What the task asks »
Below are entries. Copy exactly the lines running from the line that holds "- Windows System" to the line that holds "font-family: none ->", with both ends included.

Task input »
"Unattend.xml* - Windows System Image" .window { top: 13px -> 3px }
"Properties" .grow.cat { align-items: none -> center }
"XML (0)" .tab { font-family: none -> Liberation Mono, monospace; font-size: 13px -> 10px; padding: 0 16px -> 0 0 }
...
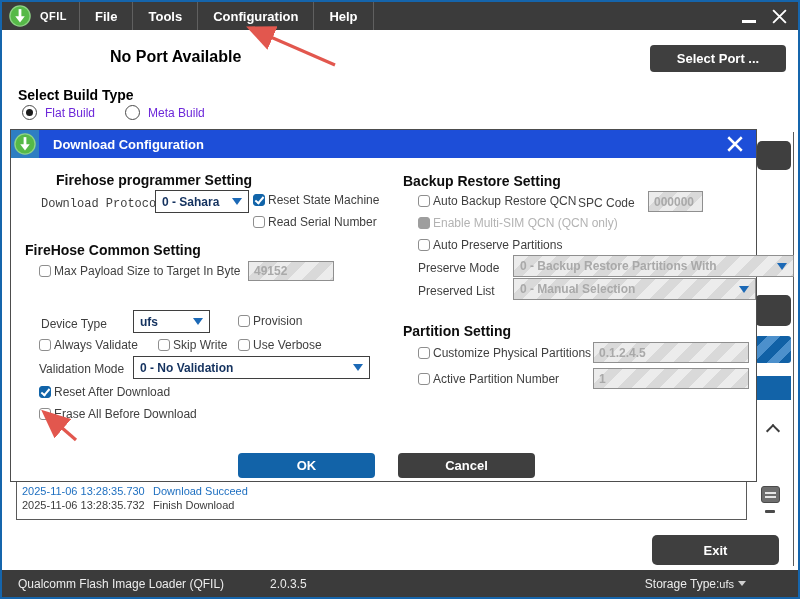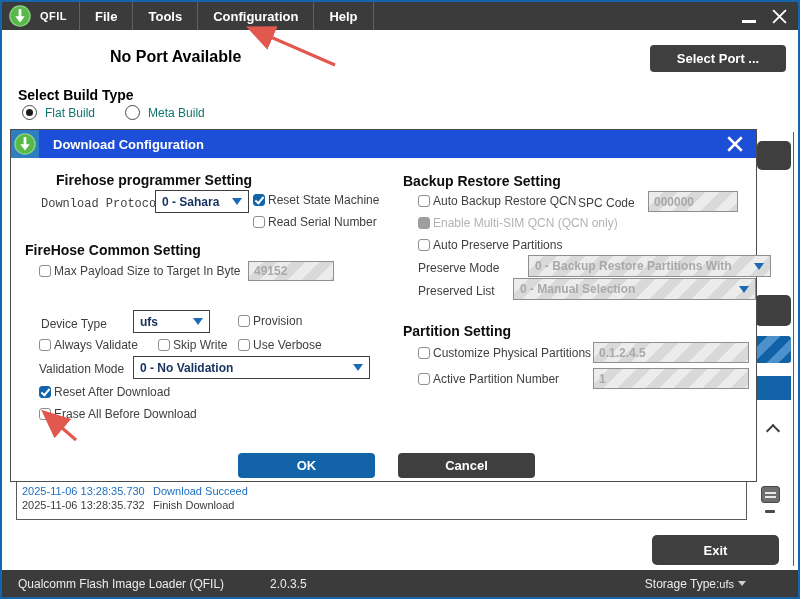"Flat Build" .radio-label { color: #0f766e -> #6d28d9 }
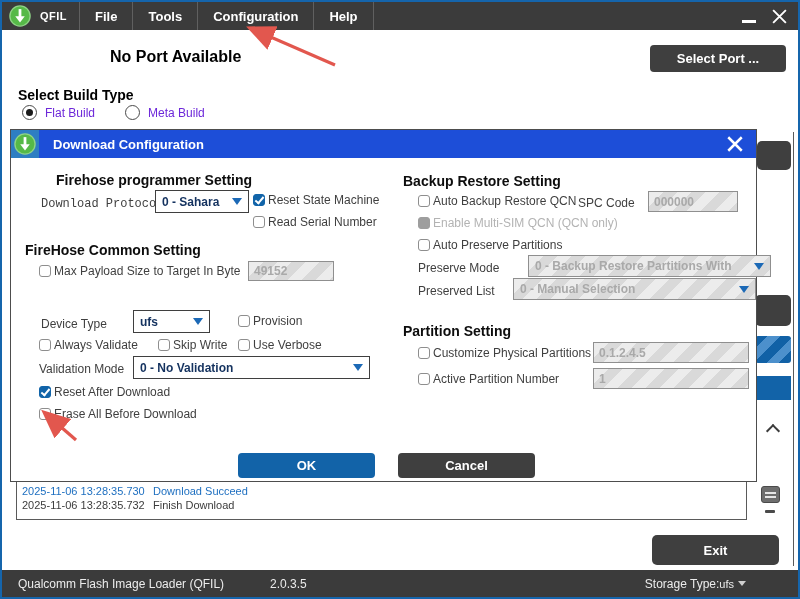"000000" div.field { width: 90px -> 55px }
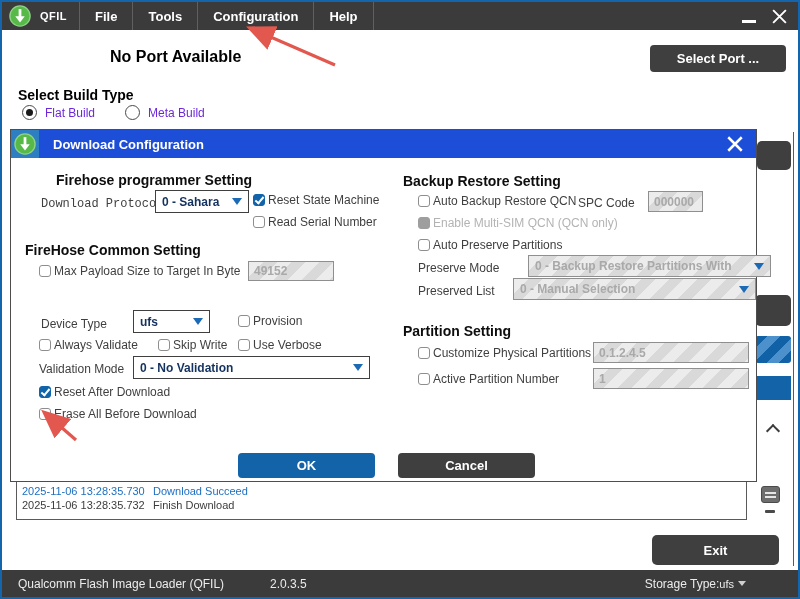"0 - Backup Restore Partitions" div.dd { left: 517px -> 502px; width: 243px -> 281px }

Answer for this exercise »
"Unattend.xml* - Windows System Image" .window { top: 13px -> 3px }
"Properties" .grow.cat { align-items: none -> center }
"XML (0)" .tab { font-family: none -> Liberation Mono, monospace; font-size: 13px -> 10px; padding: 0 16px -> 0 0 }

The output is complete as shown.